Spécialement affectée aux plaisirs de nos souverains, dont la chasse a toujours été une des passions favorites, la forêt de Fontainebleau a de tout temps été peuplée d’une grande quantité de gibier. Cerfs, daims, chevreuils, faisans, perdrix et lapins y abondent. Le manque d’eau en éloigne le sanglier ; quant au loup et au renard, on leur fait une guerre si acharnée qu’on en a extirpé jusqu’au dernier.
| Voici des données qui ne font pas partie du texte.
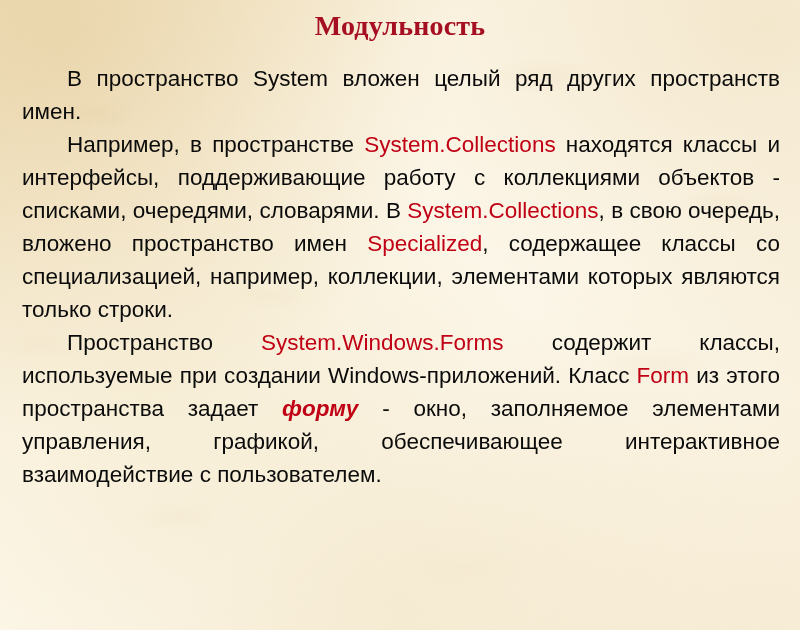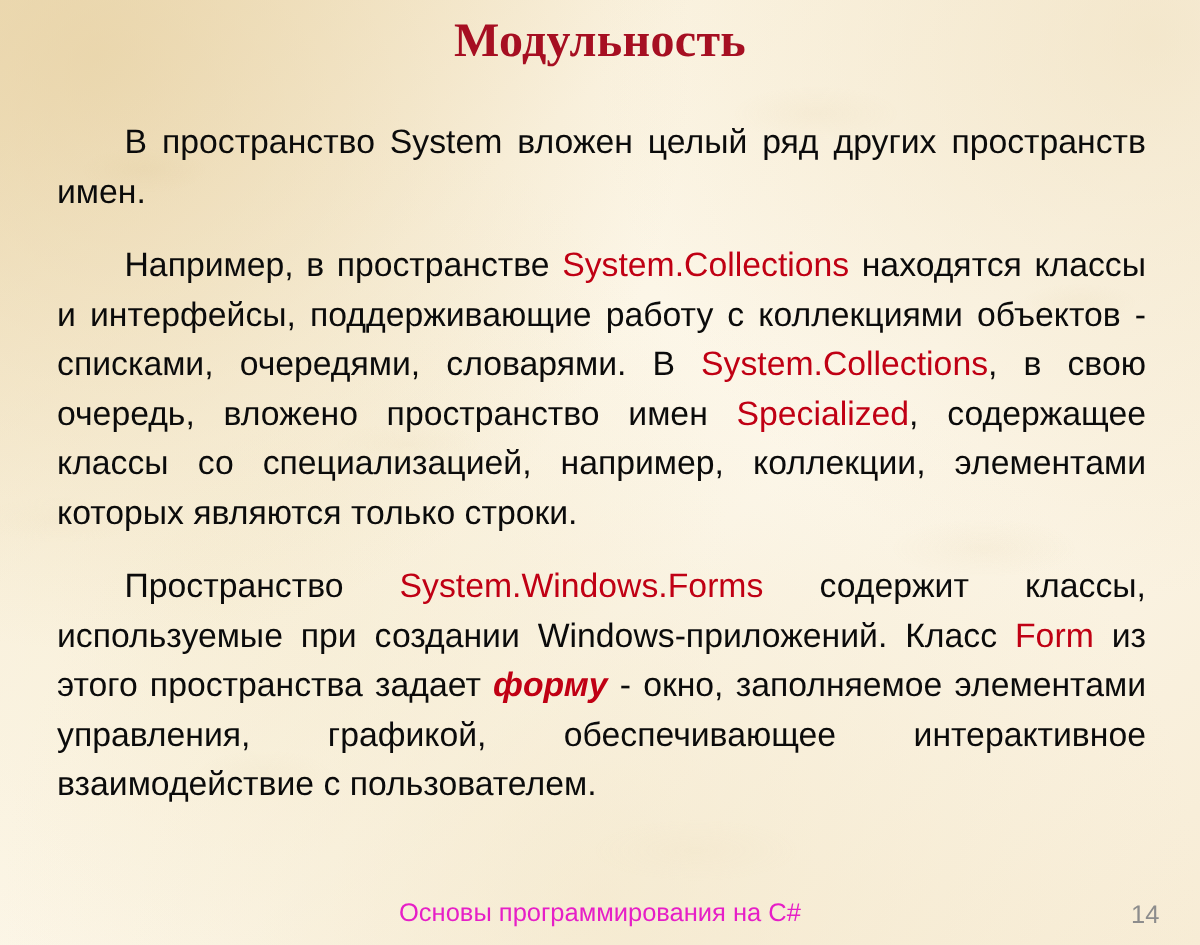--- a/index.html
+++ b/index.html
@@ -57,7 +57,7 @@
     text-align: center;
     font-family: "Liberation Serif", "DejaVu Serif", serif;
     font-weight: bold;
-    font-size: 32px;
+    font-size: 28px;
     line-height: 36px;
     color: #a60f22;
     letter-spacing: 0.2px;

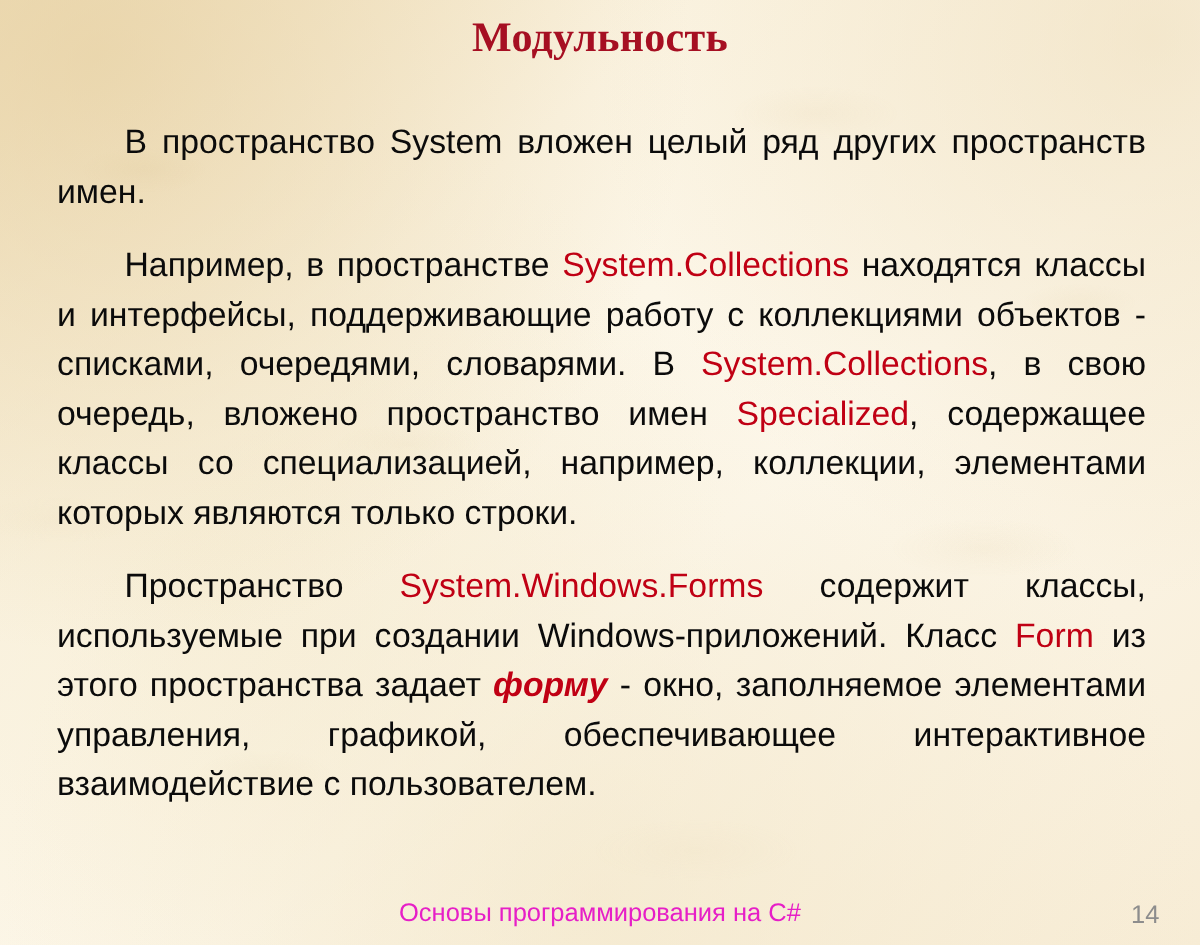--- a/index.html
+++ b/index.html
@@ -78,7 +78,7 @@
     text-justify: inter-word;
   }
   .para {
-    margin: 16px;
+    margin: 0;
     text-indent: 45px;
     text-align: justify;
     text-align-last: left;

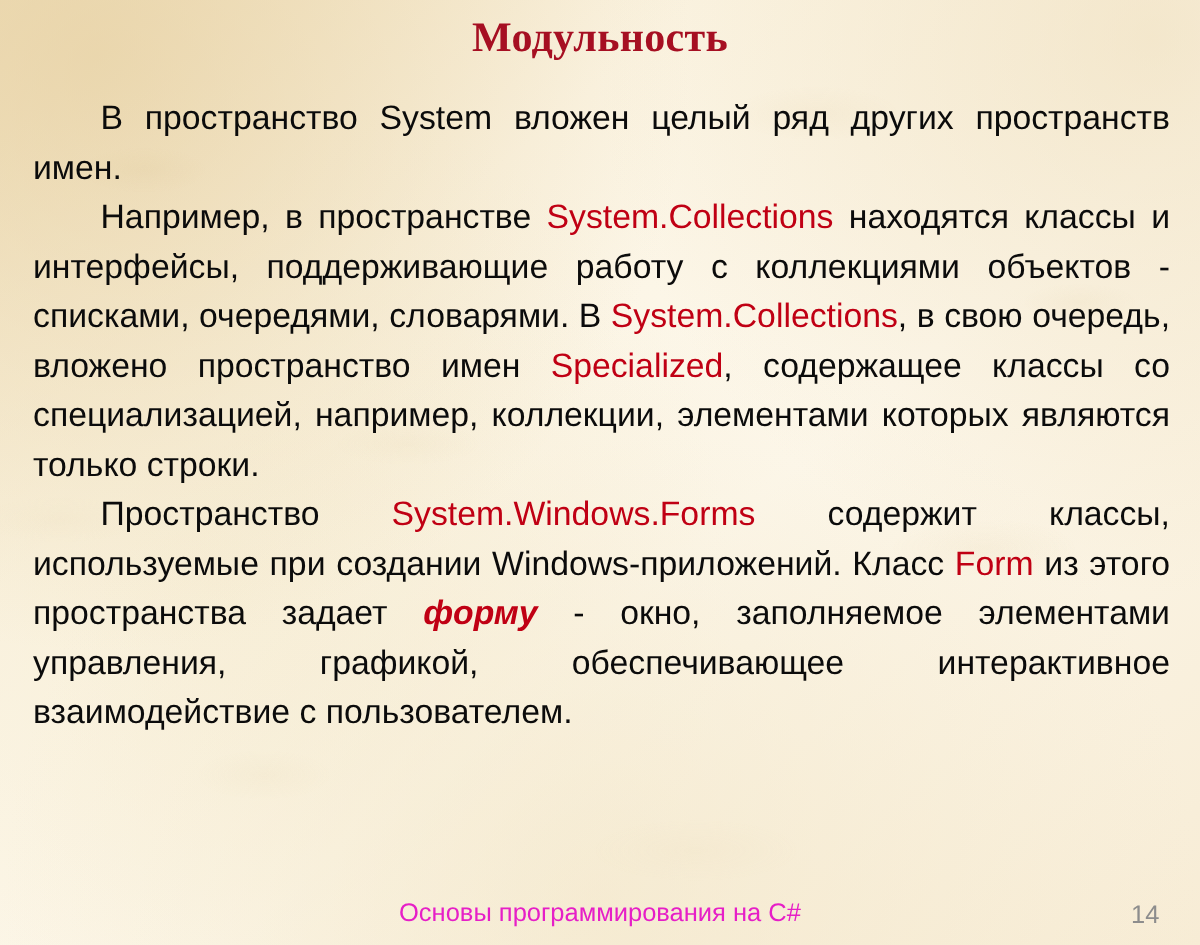--- a/index.html
+++ b/index.html
@@ -141,10 +141,6 @@
 
   </div>
 
-  <div class="footer">
-    <div class="footer-text">Основы программирования на C#</div>
-    <div class="footer-page">14</div>
-  </div>
 
 </div>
Au premier abord, cette abondance de gibier ne paraît présenter aucun inconvénient, et, loin de s’en plaindre, le promeneur qui s’aventure le matin dans les profondeurs des massifs aime à surprendre de temps à autre un cerf entouré de trois ou quatre biches, broutant dans les clairières, et à le voir à son approche s’enfoncer dans le taillis, suivi de ses compagnes ; il ne lui déplaît pas de faire lever sous ses pas le lapin, que lui cachait une touffe de bruyère, et d’en suivre la course en zigzag jusqu’au terrier voisin. Cependant, lorsqu’on y regarde de plus près, et qu’au lieu de s’en tenir au côté pittoresque on va au fond des choses, on ne tarde pas à se convaincre du mal que fait à la forêt cette multitude d’animaux qui vivent à ses dépens. Essayons d’en donner une idée. Au dire des gardes les plus habiles, elle ne renfermait, il y a quelques années, pas moins de deux mille cerfs et biches de tout âge. Ces deux mille animaux sont obligés d’y chercher leur nourriture, et comme ils n’y trouvent que fort peu d’herbe, c’est au bois qu’ils s’en prennent, et ils ne s’en font pas faute[1]. Ils ravagent périodiquement les plantations qu’on n’a pas pris le soin d’entreillager, et broutent les rejets de taillis au fur et à mesure qu’ils repoussent. On a calculé que, par le fait seul de ces abroutissemens et du retard qui en résulte dans la végétation, la production ligneuse annuelle se trouve diminuée de six mille stères, qui, à 10 fr. l’un, représenteraient une somme de 60,000 fr. Encore ce chiffre ne comprend-t-il pas les frais de repeuplement qu’il faudrait faire pour maintenir les massifs à l’état complet ; car, sous ces atteintes répétées, les souches s’épuisent rapidement, et dépérissent en laissant des vides au bout de quelques révolutions. Ce n’est pas seulement aux bois feuillus que s’attaquent les cerfs ; ils sont également très nuisibles aux pins, dont ils arrachent, pour aiguiser leurs dents, l’écorce en longues lanières, ou qu’ils blessent

  1. Dans les forêts ouvertes, ces animaux vont au gagnage dans la plaine ; mais alors il faut payer les dégâts qu’ils occasionnent aux cultures.